Aidan Trimble 7th Dan
Greek philosopher Heraclitus once stated ‘the only constant is change’, and critics of Shotokan Karate have often noted its lack of relevance and function in the context of reality based conflict. There are however, a select group of karate instructors that illustrate perfectly how the art of karate can be both relevant, and functional.
Aidan Trimble is a powerhouse of British Shotokan Karate. A former World Champion, he developed an international reputation, primarily as a world-class competitor, but later as a globally sought instructor of the highest calibre.
In 1986 he established the Federation of Shotokan Karate, an association that stands for ‘excellence, without exclusion’. In more recent years, he has opened ‘The Dojo’, the Hombu of the FSK located in Nottingham, UK. Here he continues to teach his unique interpretation of Shotokan Karate, producing first-rate students and instructors that continue to push the art onward and upward.
This year, Aidan Trimble taught at the prestigious Ozawa Cup Masters Seminar, and gave attendees an insight into the skill that brought him World titles, and has helped produce students that are skilled on the tatami, and on the pavement.
His karate has never stagnated, never stood still, as Gichin Funakoshi once wrote, ‘Karate is like boiling water: without heat, it returns to its tepid state’. He has sought constant progression and development and after over four decades in the art, he continues to explore, improve, and raise questions; never resting on his laurels. Having trained under Sensei Trimble many times, both on home turf in Wales and later at ‘The Dojo’ in Nottingham, I was eager to interview him and ask a range of historical, current and technical questions. I would like to express my gratitude to Sensei Trimble for his time and willingness to be interviewed. (Please note this interview was conducted in 2012, prior to the Ozawa Cup Masters Seminars) – Shaun Banfield 2012
(Shaun Banfield) Aidan, thank you for agreeing to this interview. How has life been treating you?
(Aidan Trimble) It’s been a while; I think I was one of your first interviews if I’m not mistaken. I’m still teaching and training and still healthy thank you.
(SB) The FSK squad regularly travels to America to compete at the Ozawa Cup. What attracts you to this event and draws you with such regularity?
(AT) Well it goes back quite some time.

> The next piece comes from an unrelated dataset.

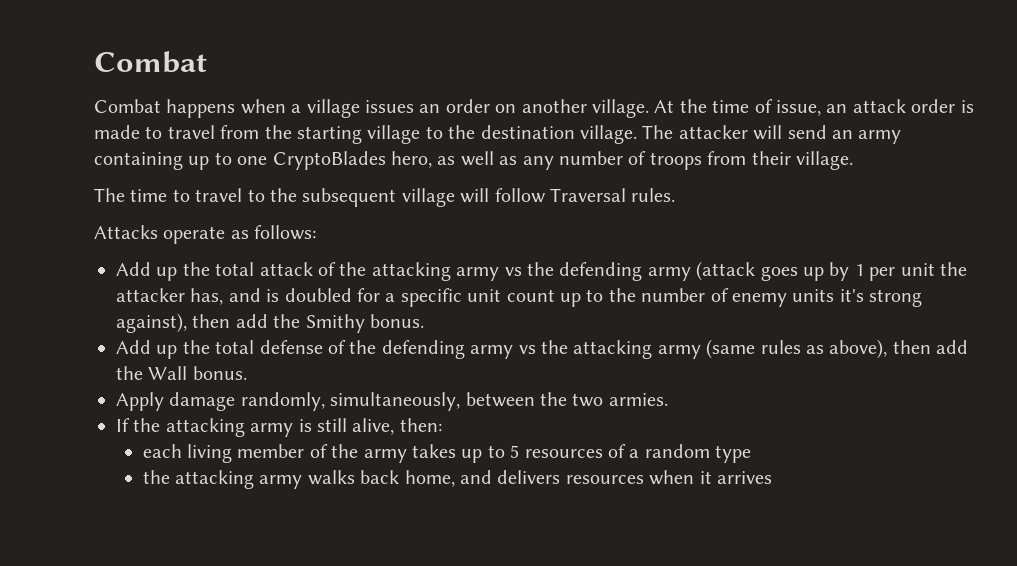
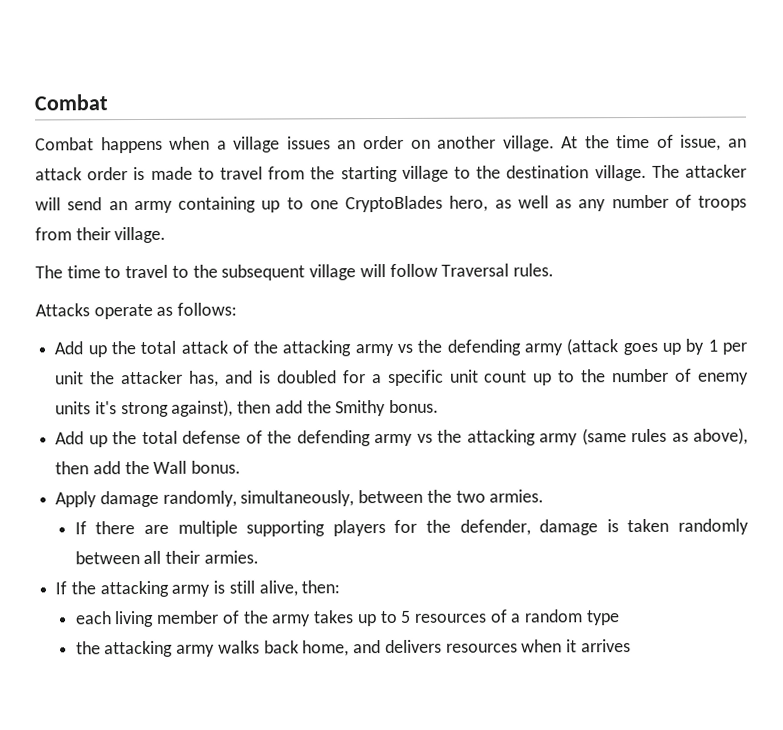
+ If there are multiple supporting players for the defender, damage is taken randomly between all their armies.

I first went to Vegas in 1989 when Dirk Robertson, who was a Dan grade and colleague, said he could get sponsorship for us both to go. By sponsorship he meant that he would write an article about me travelling and competing at this competition as a former World Champion and see who was interested and they would pay for the trip. He was writing for a couple of non martial art magazines at the time, however when he said who had shown interest I was surprised: Pravda (Soviet News Agency) and Penthouse Magazine! And that is a whole other story.
Anyway, we went to the competition and I hadn’t fought for about three or four years, so to say I was rusty would be an understatement. After a couple of rounds I went over and landed on my knee quite badly and had to pull out.
I thought that Vegas was great fun, the competition was huge and well organized, so I planned to take a senior team the following year. Again we had a great time and we came third in the team event which was a bonus. Although we have taken teams all over the world, we tend to go back to Vegas every now and then as the event is in the Hotel you stay in, and after the Competition there is so much to do.
(SB) You met Sensei Ozawa many times am I correct? What were your impressions of him?
(AT) Yes I met him many times, in fact the first time was in 1989 when I was asked to be on a question and answer panel along with Sensei Ozawa, Sensei Higaonna, Sensei Kanazawa and I think one other if I remember. He was quite funny because the audience were asking quite serious questions and one guy asked Sensei Ozawa what kind of training he now did and he said, ”Nothing really I just mess around with the dog!”
He has a very interesting background; apparently during the war he was a Kamikaze pilot who crashed his plane during takeoff and was quite seriously injured. After the War he worked for Japanese television. In 1998 I took a large team again and one evening at the party Sensei Ozawa presented me with an award for contributions to Karate and within an hour or so, tragically, he passed away. The tournament is now organized by one of his students James Tawatao. James, who runs the Las Vegas Dojo, is a great guy and has continued to promote the event that still attracts teams from around the World.
(SB) In light of Sensei Ozawa’s Samurai heritage and Kamikaze training, he must have been a formidable and frightening character. Is that a fair assumption?
(AT) To be honest he never came across that way when I met him, not that I spent a great deal of time with him but on those occasions he was very relaxed and affable. In fact it is slightly strange coming from the UK that all the Japanese that I have met from the US are a lot more approachable. That is a great generalization but I think people that have experienced it will know what I mean. I think the Americans are less tolerant of that.
(SB) This year, you are teaching at the Ozawa Cup Masters Seminar. Can you tell us a little about this?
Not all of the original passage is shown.